(Change listing data)
----------------------------------------
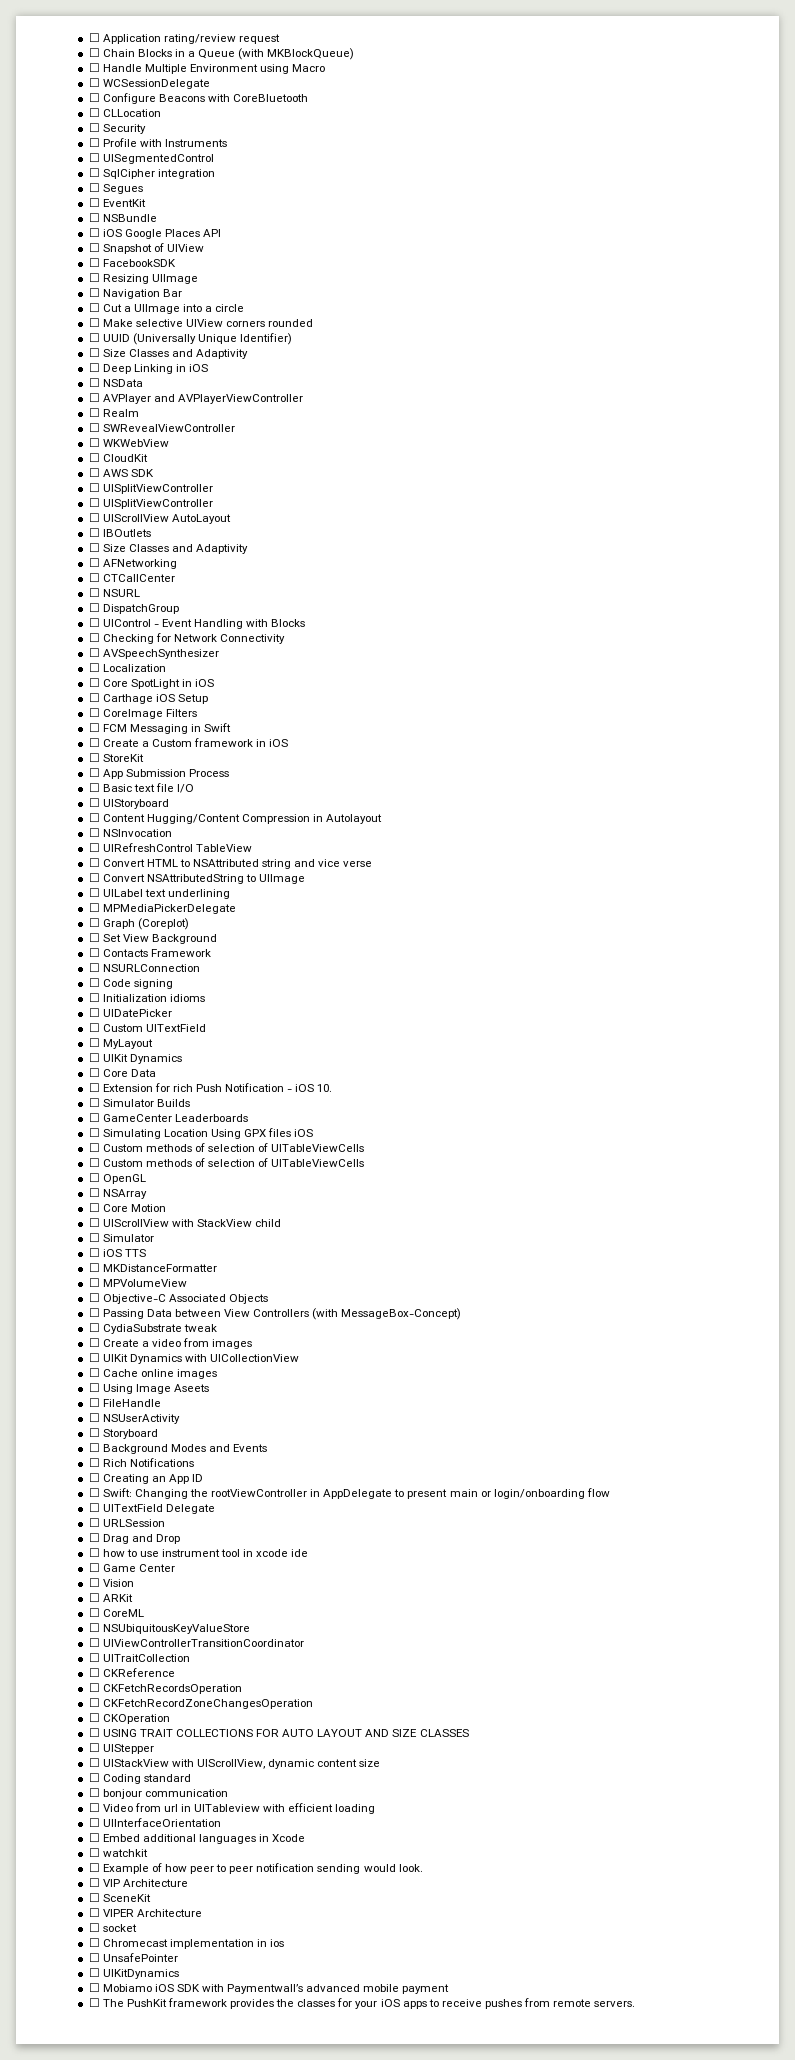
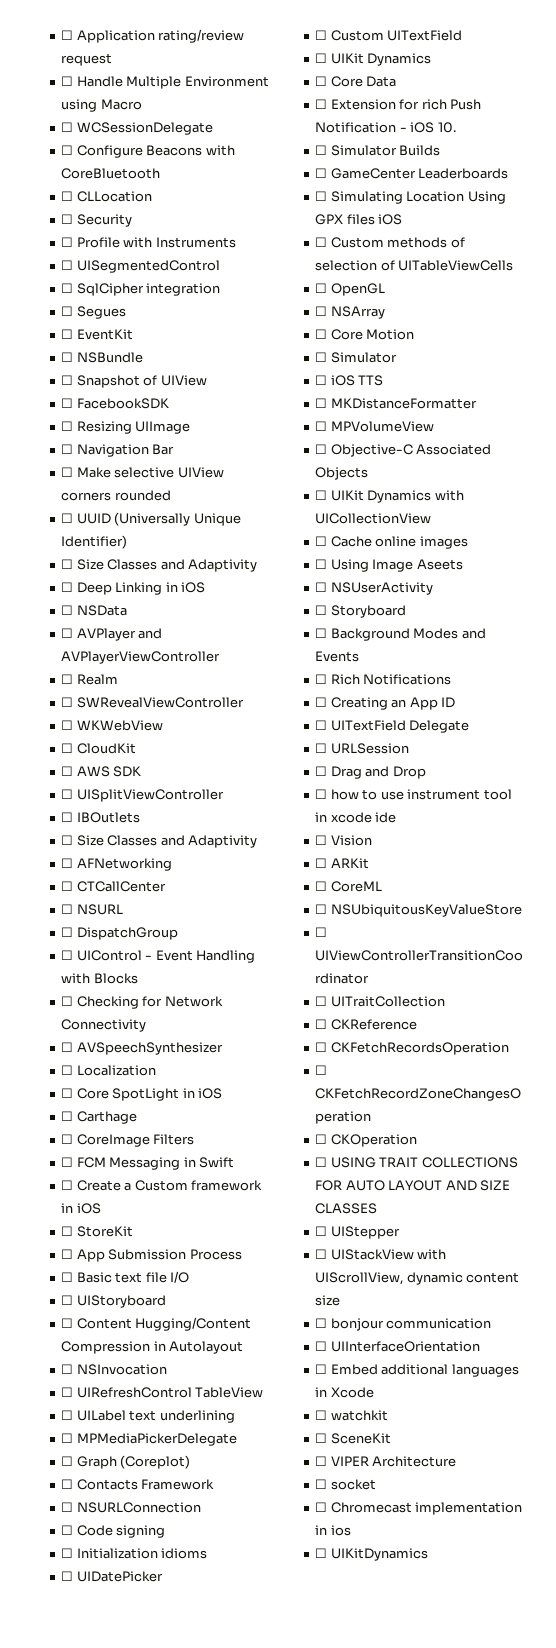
[88,48,355,60] // ☐ Chain Blocks in a Queue (with MKBlockQueue) -> (113, 59) none
[88,228,222,239] // ☐ iOS Google Places API -> (143, 357) none
[88,303,245,314] // ☐ Cut a UIImage into a circle -> (175, 449) none
[88,498,213,509] [88,513,231,524] // ☐ UISplitViewController // ☐ UIScrollView AutoLayout -> (224, 795) none
[155,694,208,704] iOS Setup -> (137, 1117) none
[88,858,373,869] [88,873,306,884] // ☐ Convert HTML to NSAttributed string and vice verse // ☐ Convert NSAttributedString to UIImage -> (264, 1392) none
[88,933,217,944] // ☐ Set View Background -> (191, 1462) none
[88,1038,153,1049] // ☐ MyLayout -> (463, 35) none
[88,1158,365,1167] // ☐ Custom methods of selection of UITableViewCells -> (514, 265) none
[88,1218,282,1227] // ☐ UIScrollView with StackView child -> (415, 334) none
[88,1308,462,1320] [88,1323,217,1334] [88,1338,253,1349] // ☐ Passing Data between View Controllers (with MessageBox-Concept) // ☐ CydiaSubstrate tweak // ☐ Create a video from images -> (369, 473) none
[88,1398,161,1407] // ☐ FileHandle -> (463, 564) none
[88,1488,610,1499] // ☐ Swift: Changing the rootViewController in AppDelegate to present main or login/onboarding flow -> (456, 702) none
[88,1563,175,1572] // ☐ Game Center -> (397, 817) none
[88,1773,191,1784] // ☐ Coding standard -> (341, 1300) none
[88,1803,376,1814] // ☐ Video from url in UITableview with efficient loading -> (492, 1323) none
[88,1863,423,1874] [88,1878,188,1887] // ☐ Example of how peer to peer notification sending would look. // ☐ VIP Architecture -> (388, 1415) none
[88,1953,178,1962] // ☐ UnsafePointer -> (351, 1530) none
[88,1983,450,1994] [88,1998,636,2009] // ☐ Mobiamo iOS SDK with Paymentwall’s advanced mobile payment // ☐ The PushKit framework provides the classes for your iOS apps to receive pushes from remote servers. -> (428, 1554) none

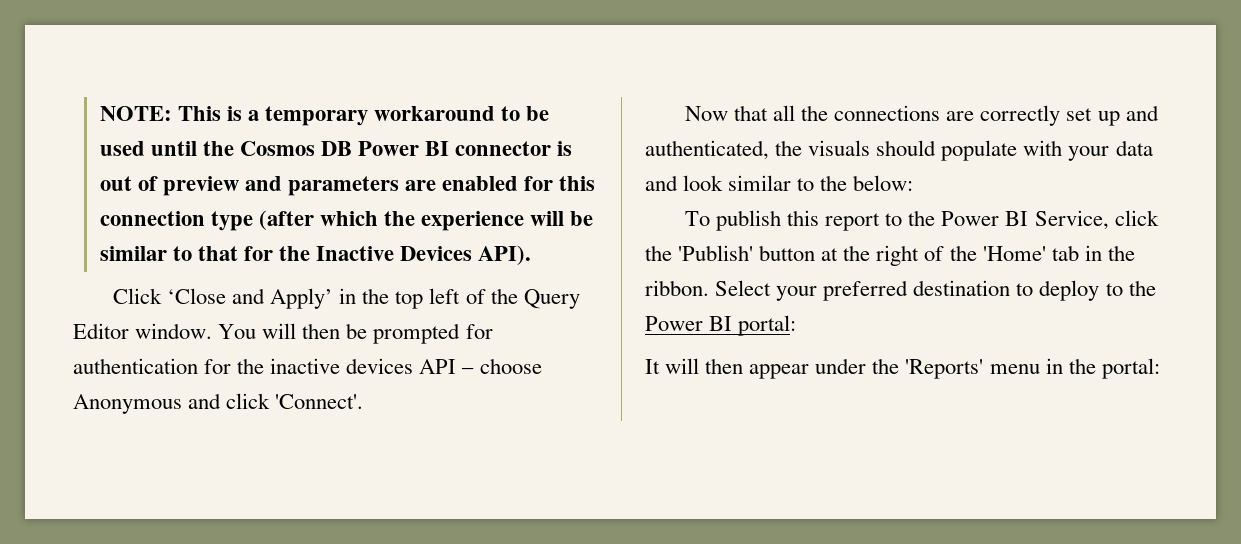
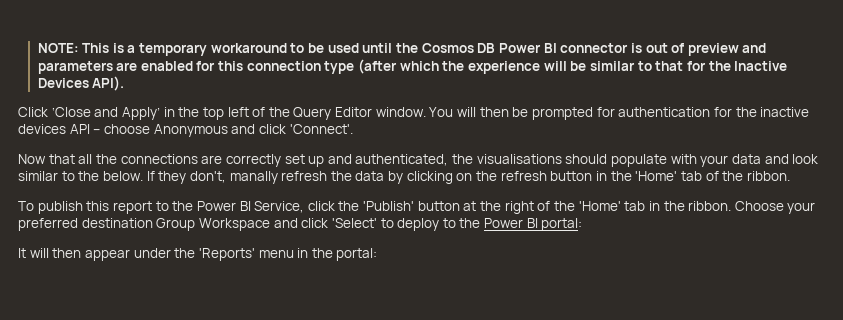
[808,140,871,156] visuals -> [476,154,562,164] visualisations
[853,175,914,191] below: -> [102,171,790,184] below. If they don't, manally refresh the data by clicking on the refresh button in the 'Home' tab of the ribbon.
[715,280,772,296] Select -> [734,201,784,211] Choose
(1011, 288) none -> [156,218,377,231] Group Workspace and click 'Select'

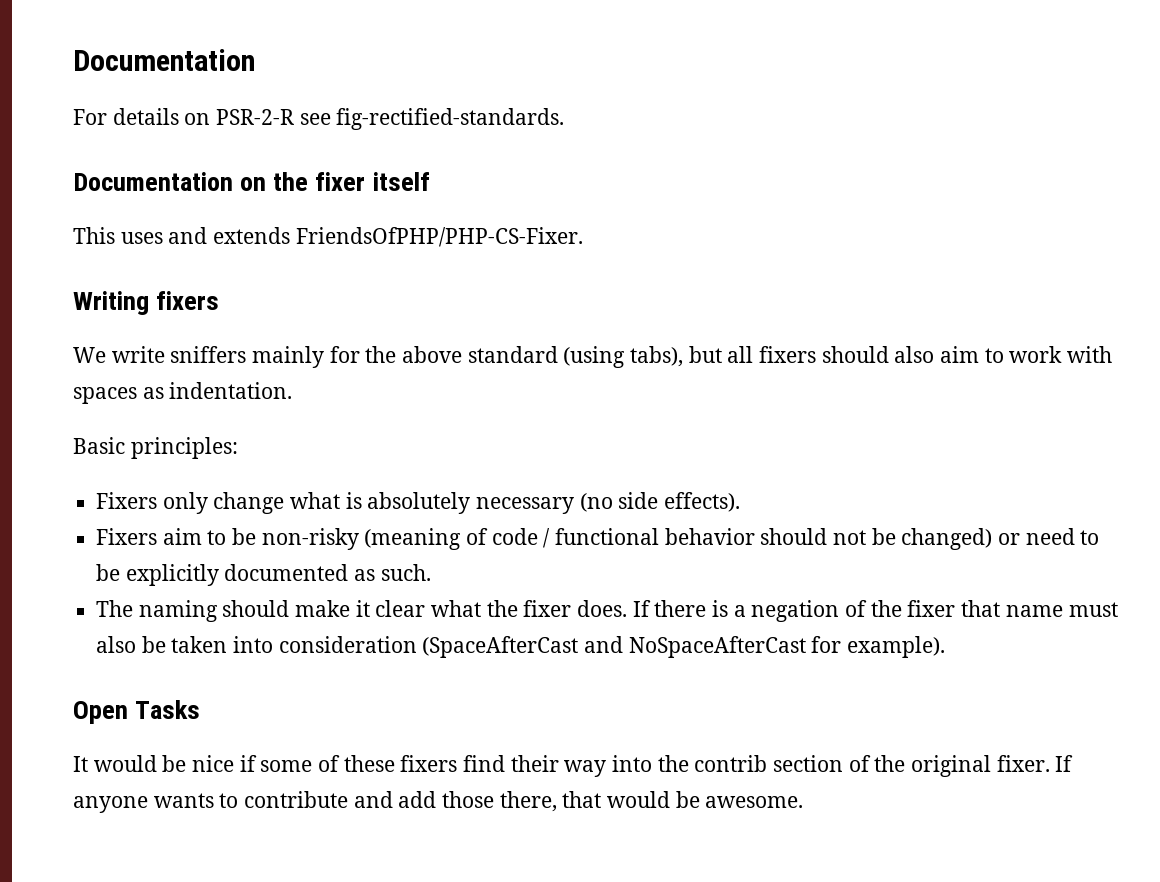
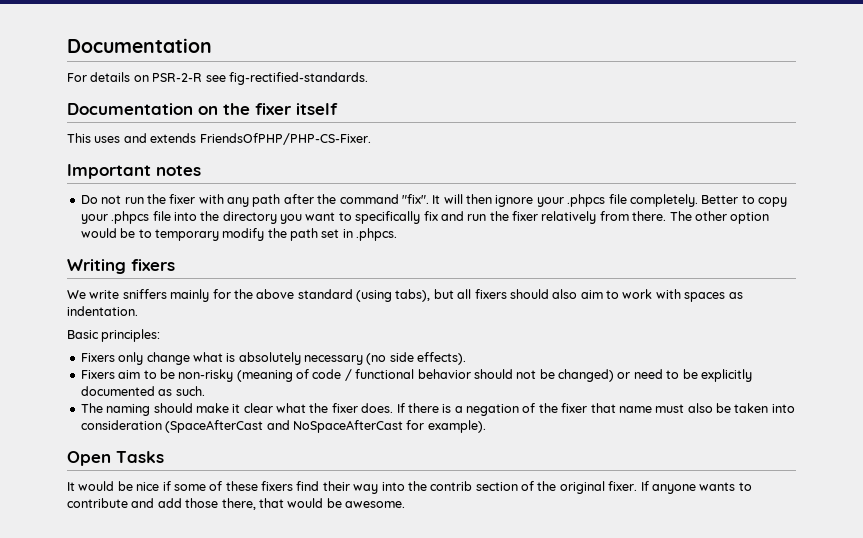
(583, 237) none -> [67,164,201,179] [80,194,787,207] [80,211,770,224] [80,228,398,241] // Important notes // Do not run the fixer with any path after the command "fix". It will then ignore your .phpcs file completely. Better to copy your .phpcs file into the directory you want to specifically fix and run the fixer relatively from there. The other option would be to temporary modify the path set in .phpcs.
----------------------------------------
* [WHAT IS EXPECTED]:
Starting with the first line of the records above and stopping after the line containing "[88,933,217,944] // ☐", repeat every line exactly and leave out the pictures.

* [RESPONSE]:
[88,48,355,60] // ☐ Chain Blocks in a Queue (with MKBlockQueue) -> (113, 59) none
[88,228,222,239] // ☐ iOS Google Places API -> (143, 357) none
[88,303,245,314] // ☐ Cut a UIImage into a circle -> (175, 449) none
[88,498,213,509] [88,513,231,524] // ☐ UISplitViewController // ☐ UIScrollView AutoLayout -> (224, 795) none
[155,694,208,704] iOS Setup -> (137, 1117) none
[88,858,373,869] [88,873,306,884] // ☐ Convert HTML to NSAttributed string and vice verse // ☐ Convert NSAttributedString to UIImage -> (264, 1392) none
[88,933,217,944] // ☐ Set View Background -> (191, 1462) none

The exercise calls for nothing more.